不機嫌そうに睨み付けて相手の顔を見れば、そこにはいつも届きそうで届かない距離にいるナマエがいた。見間違えるはずもない、何度も何度も見て来たのだから。リヴァイの目が一気に見開かれた。

「ナマエ…?」
「どうして、わたしの名前を…?」

自分の名前を発せられたことで驚くナマエだったが、後ろから聞こえてきた声にびくりと肩を震わせた。そちらに目を向ければ柄の悪そうな男2人組が立っていた。

「ナマエちゃん、逃げてんじゃねぇよ〜」
「い、いい加減にしてくださいってば…!」
「ケチだなぁ。いいじゃんちょっとくらい。俺らと遊ぼうぜ?」
「ほんとに嫌だって言ってるじゃないですか!め…迷惑、です!」

話の内容からするとナマエがこの男らに追われているのは間違いないだろう。リヴァイはそれに苛立ちを覚え、ナマエを守るように背後にやり男たちの前に立ちはだかり、睨みつける。

「あ?なんだ、チビ」
「こいつが嫌がってんのがわかんねぇのか」
「テメェには関係ないだろ」
「痛い目みたくなけりゃさっさと退きな」
「断る」
「なっ…!?」

リヴァイは片方の男に組手を仕掛け地面に押し付けてやる。突然のことに対応しきれなかった男は呆気なく彼の手によって倒れる形となった。残された男は反撃しようとするが、リヴァイにそんなチンケな技が効くわけもなく、投げ飛ばされる形となり地面に転がった。

「逃げるぞ!」
「あっ…」

すぐに立ち上がれない男たちをいいことに、ナマエの手を引いてリヴァイは走り出した。しばらく走り続けて、あの酒場からも少し遠くへ来てしまった。彼女の手を離して足を止めると後ろで息を切らす声が聞こえる。

「ハァ、ハァ……」
「急に悪かったな」
「いえ……助けてくださって、ありがとうございました」

息を整えながら笑うナマエ。ひと月の間も話してみたいと願い続けたのに初めて交わした会話がこんなものかと、リヴァイは嬉しいような残念なようなそんな気になる。

「あ、あの……」
「なんだ」
「さっきは、どうしてわたしの名前を?」
「…ああ」

そう言えば思わぬ神の巡り合わせに驚きすぎて無意識に近い形で名前を呼んでしまっていたことを思い出す。
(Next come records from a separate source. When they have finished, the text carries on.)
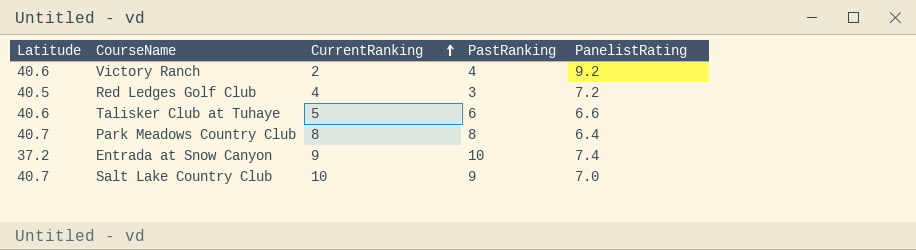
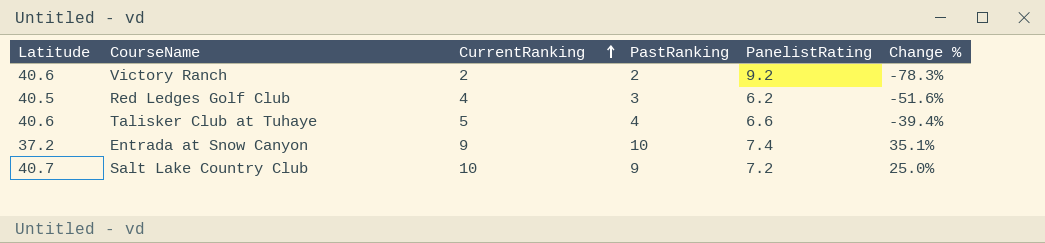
column Change % | formula: none -> ([PastRanking] - [PanelistRating]) / [PanelistRating]
row Park Meadows Country Club: 40.7 | 8 | 8 | 6.4 -> none
Victory Ranch | PastRanking: 4 -> 2
Red Ledges Golf Club | PanelistRating: 7.2 -> 6.2
Talisker Club at Tuhaye | PastRanking: 6 -> 4
Salt Lake Country Club | PanelistRating: 7.0 -> 7.2

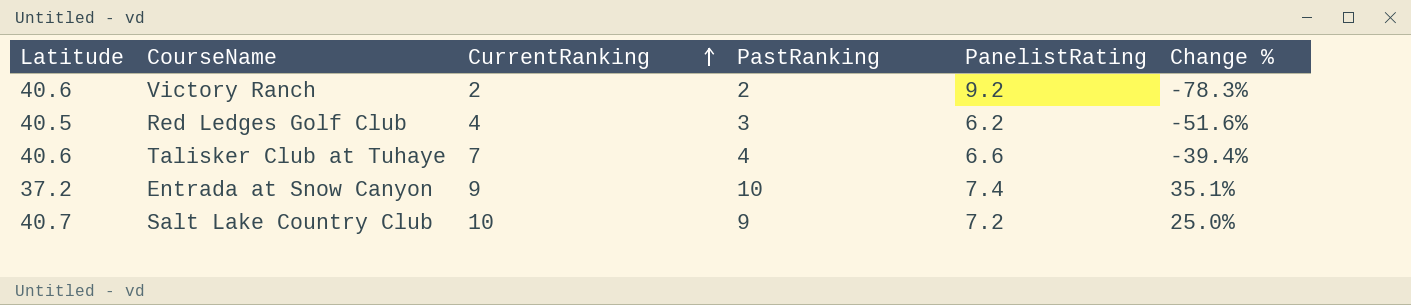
Talisker Club at Tuhaye | CurrentRanking: 5 -> 7

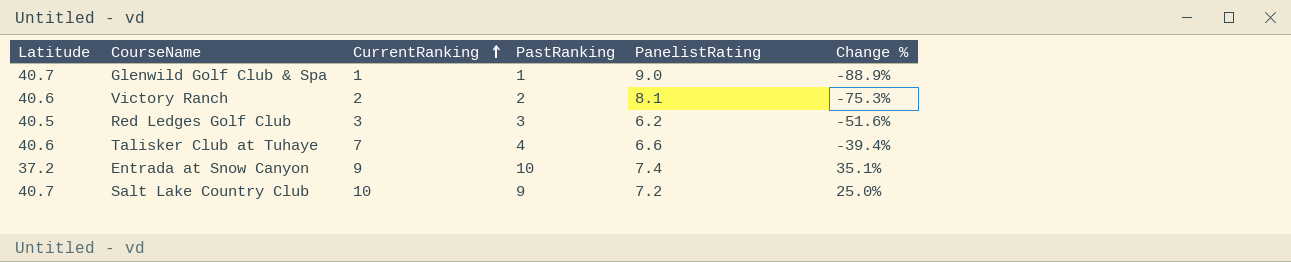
row Glenwild Golf Club & Spa: none -> 40.7 | 1 | 1 | 9.0 | -88.9%
Victory Ranch | PanelistRating: 9.2 -> 8.1
Victory Ranch | Change %: -78.3% -> -75.3%
Red Ledges Golf Club | CurrentRanking: 4 -> 3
リヴァイは何も隠さず正直に話すことにした。

「酒場でお前の踊りを見たことがある」
「あ、そうでしたか」
「お前はどうして追われてた?」

今度はリヴァイが質問すればナマエは困ったように笑ってゆっくりと答えた。

「仕事柄なのかはわからないんですが、わたしの踊りを見て言い寄ってくるお客さんがいて。好きでこの仕事をしてますけど、やっぱり仕事は仕事だし……その、お付き合いとかしたことなくて、わからないし……さっきの男の人はいつもしつこくて。困ったものです…」

ぽつ、ぽつと零されるナマエの言葉。リヴァイは相槌を打つわけでもなくただ黙って聞いた。心の底から黒いモヤのような正体のわからない感情が芽吹いたのがわかった。

「すみません、聞いてもらっちゃって」
「いや、構わん」
「そういえば貴方のお名前は?」
「…リヴァイ、だ」

名を告げればナマエは笑ってリヴァイさん、と呼んだ。たったそれだけのことなのに先程の黒い感情が一気に浄化されていく。
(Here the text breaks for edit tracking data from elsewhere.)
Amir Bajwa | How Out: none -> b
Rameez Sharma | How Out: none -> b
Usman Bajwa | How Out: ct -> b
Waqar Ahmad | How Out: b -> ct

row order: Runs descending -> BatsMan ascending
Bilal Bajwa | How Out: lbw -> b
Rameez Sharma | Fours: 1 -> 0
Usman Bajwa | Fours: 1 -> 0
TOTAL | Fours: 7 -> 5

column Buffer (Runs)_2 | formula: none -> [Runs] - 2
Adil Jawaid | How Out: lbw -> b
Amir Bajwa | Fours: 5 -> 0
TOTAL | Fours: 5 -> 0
「わたし、今日はお休みをいただいてるんです。なのでもしリヴァイさんさえ良ければ、助けてくださったお礼をさせてくれませんか?」

そう申し出てくるナマエに断ろうなんて考えもせず、リヴァイはイエスと答えた。あんなに焦がれていた少女が今目の前にいて会話をしていることが奇跡だと。

「(この歳にもなって、情けねぇ)」

今までまともな恋愛をしてこなかったリヴァイにとって初めて芽吹いた純情な恋愛感情。それを理解するのに時間はかかったが、今ナマエの姿を見て確信した。自分は彼女に恋をしたのだと。

「この道を真っ直ぐ行ったところにオススメのお店があるんですよ。リヴァイさんもきっと気に入ります」
「………」
「リヴァイさん?」
「あ、ああ。悪い」
「お疲れなんですね」

くすくすと小動物のように笑うナマエにリヴァイは急に恥ずかしくなってそっぽを向いた。けれど、やっと手にした彼女との2人きりの時間を目一杯楽しもうと思った。